*Activity*.
Write the records out exactly as they read, but not the pictures.

Content revision data
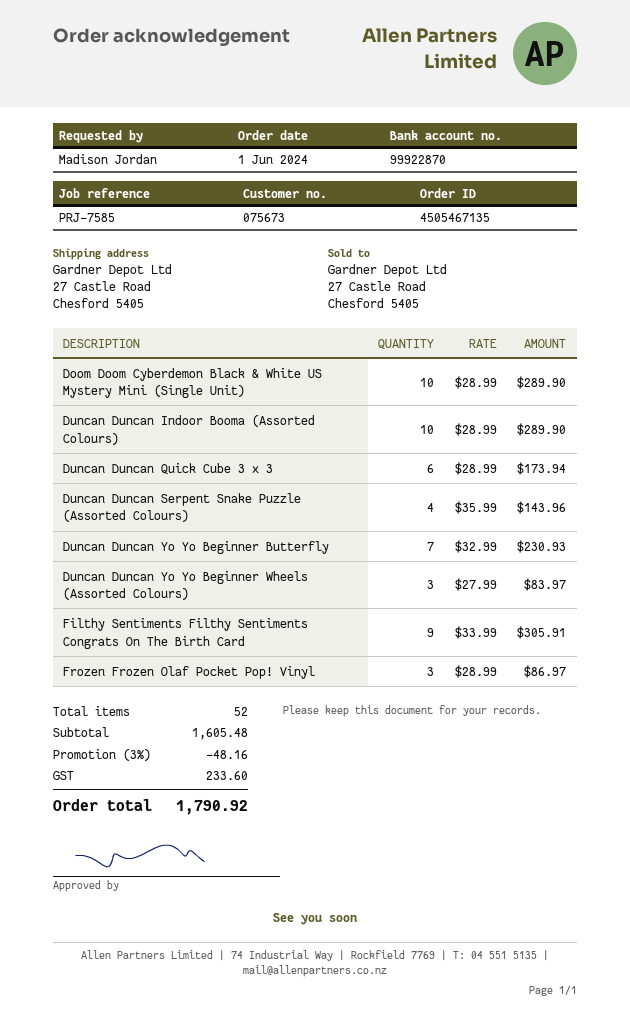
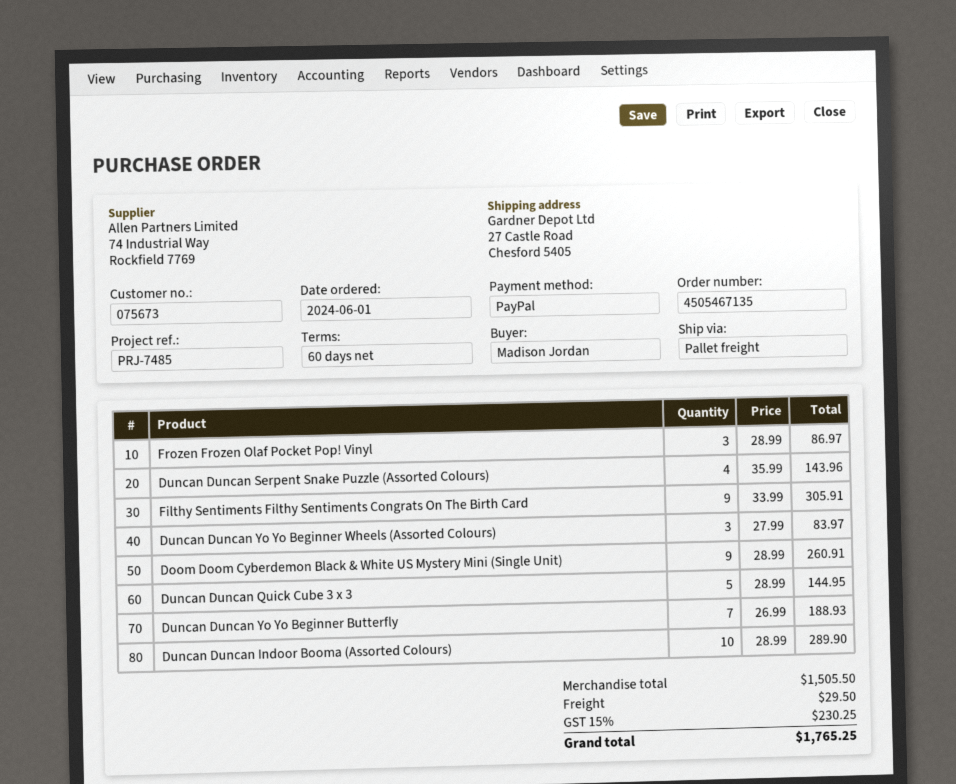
reference: PRJ-7585 -> PRJ-7485
Doom Doom Cyberdemon Black & White US Mystery Mini (Single Unit): 10 x 28.99 = 289.90 -> 9 x 28.99 = 260.91
Duncan Duncan Quick Cube 3 x 3: 6 x 28.99 = 173.94 -> 5 x 28.99 = 144.95
Duncan Duncan Yo Yo Beginner Butterfly: 7 x 32.99 = 230.93 -> 7 x 26.99 = 188.93
subtotal: 1605.48 -> 1505.50
discount: 3% = 48.16 -> none
shipping: none -> 29.50
tax: 233.60 -> 230.25
total: 1790.92 -> 1765.25

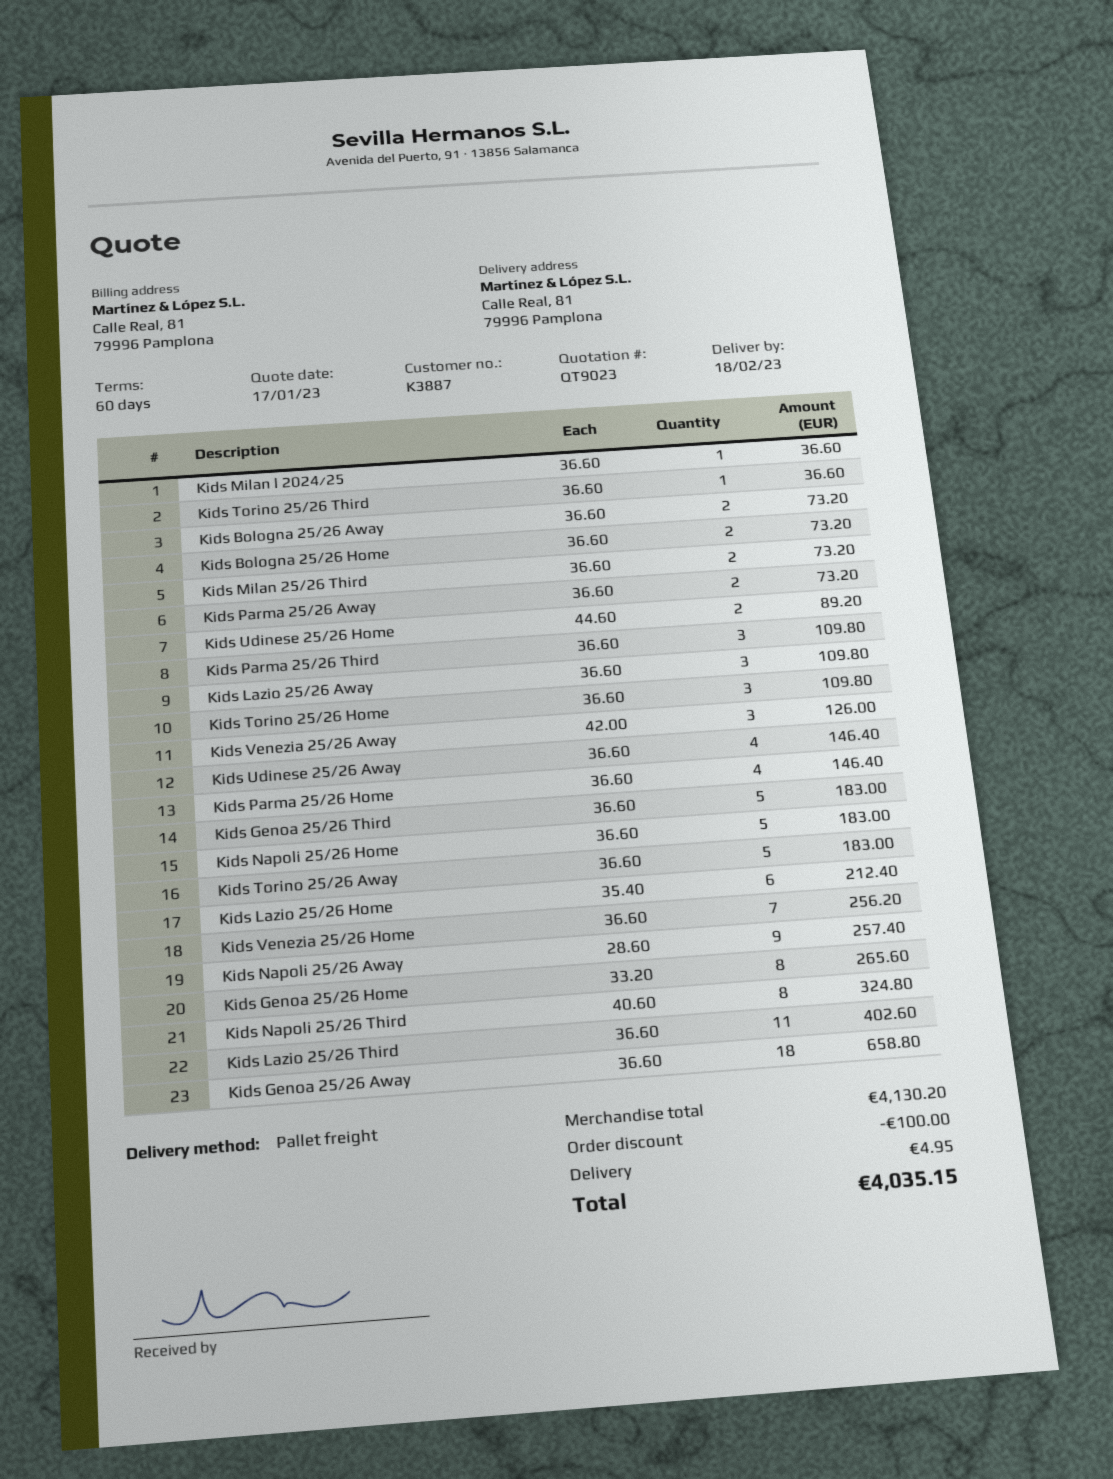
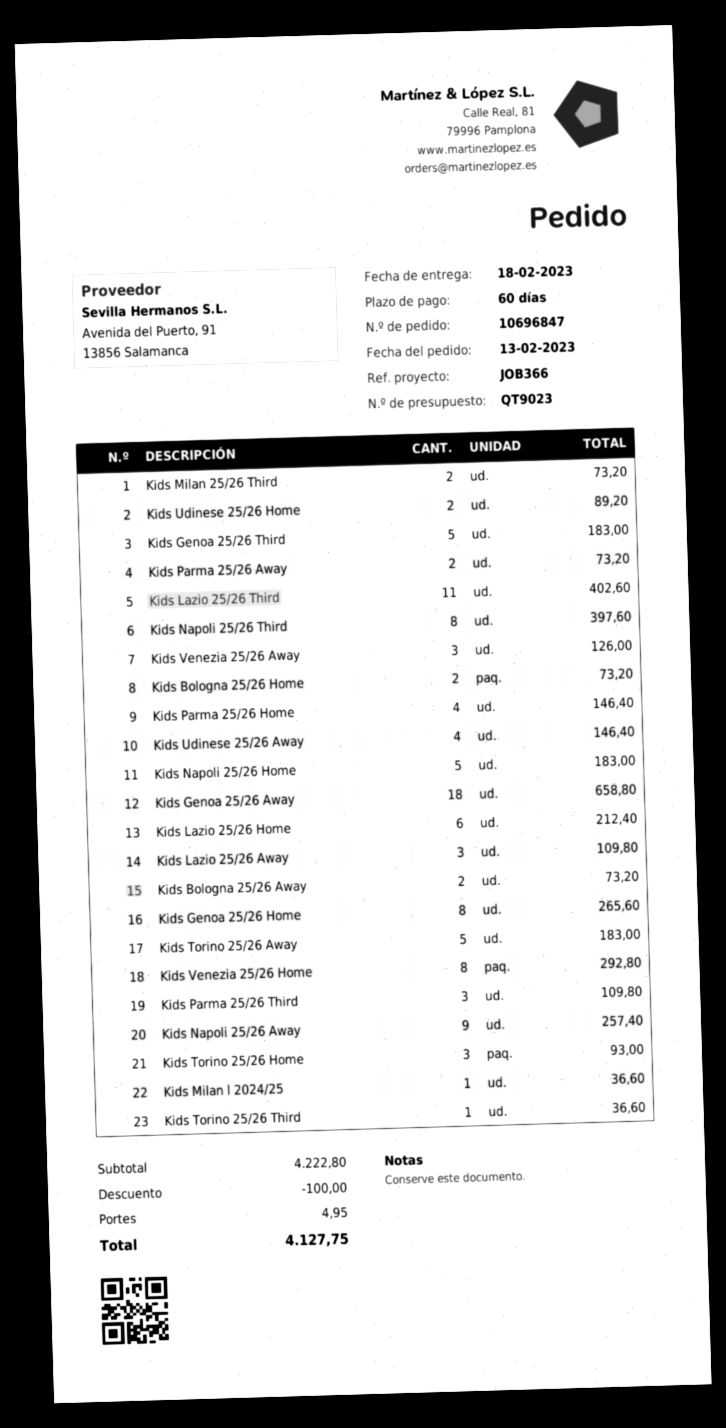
Kids Torino 25/26 Home: 3 for 109.80 -> 3 for 93.00
Kids Venezia 25/26 Home: 7 for 256.20 -> 8 for 292.80
Kids Napoli 25/26 Third: 8 for 324.80 -> 8 for 397.60
subtotal: 4130.20 -> 4222.80
total: 4035.15 -> 4127.75

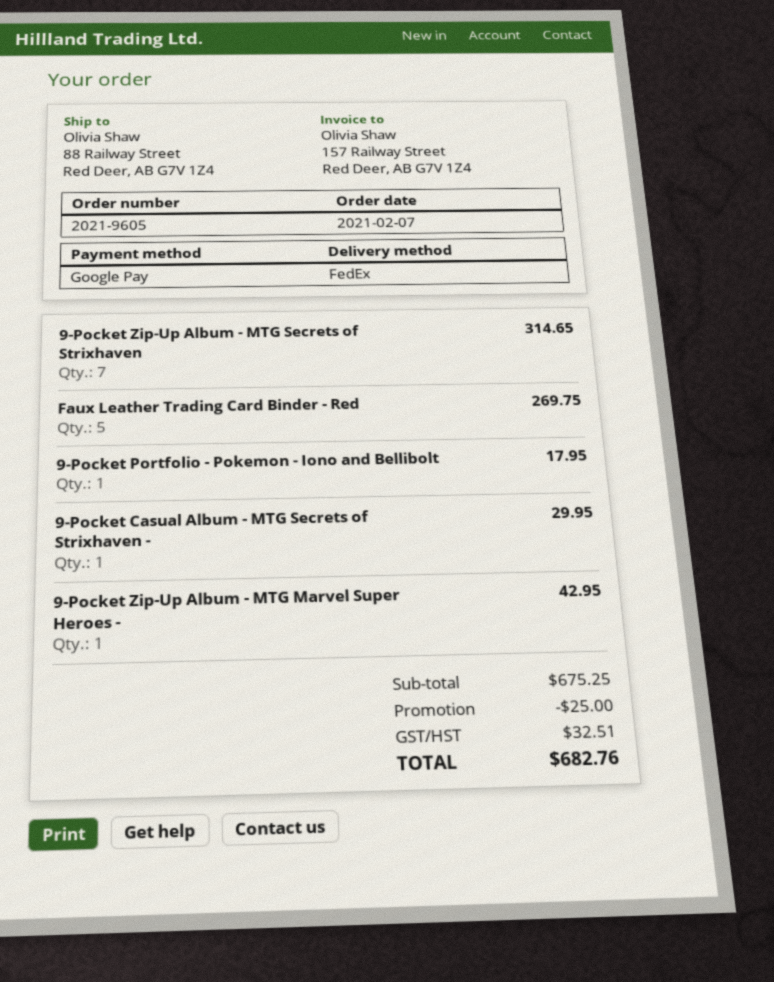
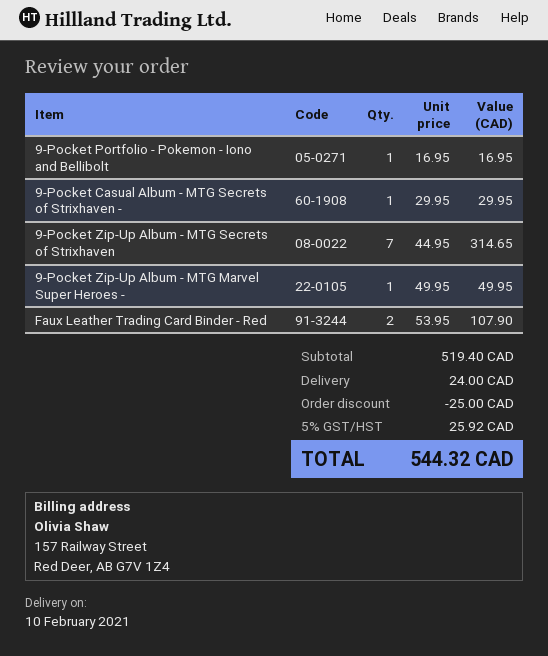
Faux Leather Trading Card Binder - Red: 5 for 269.75 -> 2 for 107.90
9-Pocket Portfolio - Pokemon - Iono and Bellibolt: 1 for 17.95 -> 1 for 16.95
9-Pocket Zip-Up Album - MTG Marvel Super Heroes -: 1 for 42.95 -> 1 for 49.95
subtotal: 675.25 -> 519.40
shipping: none -> 24.00
tax: 32.51 -> 25.92
total: 682.76 -> 544.32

*Response to the exercise*.
reference: PRJ-7585 -> PRJ-7485
Doom Doom Cyberdemon Black & White US Mystery Mini (Single Unit): 10 x 28.99 = 289.90 -> 9 x 28.99 = 260.91
Duncan Duncan Quick Cube 3 x 3: 6 x 28.99 = 173.94 -> 5 x 28.99 = 144.95
Duncan Duncan Yo Yo Beginner Butterfly: 7 x 32.99 = 230.93 -> 7 x 26.99 = 188.93
subtotal: 1605.48 -> 1505.50
discount: 3% = 48.16 -> none
shipping: none -> 29.50
tax: 233.60 -> 230.25
total: 1790.92 -> 1765.25

Kids Torino 25/26 Home: 3 for 109.80 -> 3 for 93.00
Kids Venezia 25/26 Home: 7 for 256.20 -> 8 for 292.80
Kids Napoli 25/26 Third: 8 for 324.80 -> 8 for 397.60
subtotal: 4130.20 -> 4222.80
total: 4035.15 -> 4127.75

Faux Leather Trading Card Binder - Red: 5 for 269.75 -> 2 for 107.90
9-Pocket Portfolio - Pokemon - Iono and Bellibolt: 1 for 17.95 -> 1 for 16.95
9-Pocket Zip-Up Album - MTG Marvel Super Heroes -: 1 for 42.95 -> 1 for 49.95
subtotal: 675.25 -> 519.40
shipping: none -> 24.00
tax: 32.51 -> 25.92
total: 682.76 -> 544.32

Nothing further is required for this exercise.